The medical community dubbed it “Nottcanon Syndrome”, in reference to something not being fact or true in a story, or not in canon. It also refers to the first MooT, Tim Nottkan. He was the first cryo test subject who was put under for 10 years. It took a lot of psychotherapy work for old Nottkan to believe that the then twenty five year-old woman who called him dad was his daughter all grown up. Holidays must have been shitty.

 

Luckily though, Jimmy only has a mild case of Notcanon Syndrome. He was known for embracing new ideas and living on the cutting edge, so some of the stuff we have today he can accept. It’s never consistent on what he’ll reject though. He’s all for semi-sentient robots and loves tinkering with the few he owns. But things like laundry machine don’t make sense to him.

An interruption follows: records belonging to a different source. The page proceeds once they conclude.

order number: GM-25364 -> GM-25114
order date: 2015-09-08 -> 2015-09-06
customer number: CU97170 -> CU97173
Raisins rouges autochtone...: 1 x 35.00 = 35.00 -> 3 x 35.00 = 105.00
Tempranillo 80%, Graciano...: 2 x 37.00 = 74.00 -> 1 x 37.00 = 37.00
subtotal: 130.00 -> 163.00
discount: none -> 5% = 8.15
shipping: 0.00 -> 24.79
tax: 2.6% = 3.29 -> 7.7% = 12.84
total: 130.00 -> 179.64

Can’t get it in his head how clothes can be washed and dried in the same machine. Apparently things had to be sorted by color and type back in his day.

 

Life on the station is dull to say the least, and it’s people like Jimmy that keep me here. Richards claims every day he’s going to quit and get on at Bravo 10, and Ariel tells me every night how much more she could be making on Mars pouring the same drinks. I’m staying here the rest of my life though. All the money in the world couldn’t match up to people like Jimmy.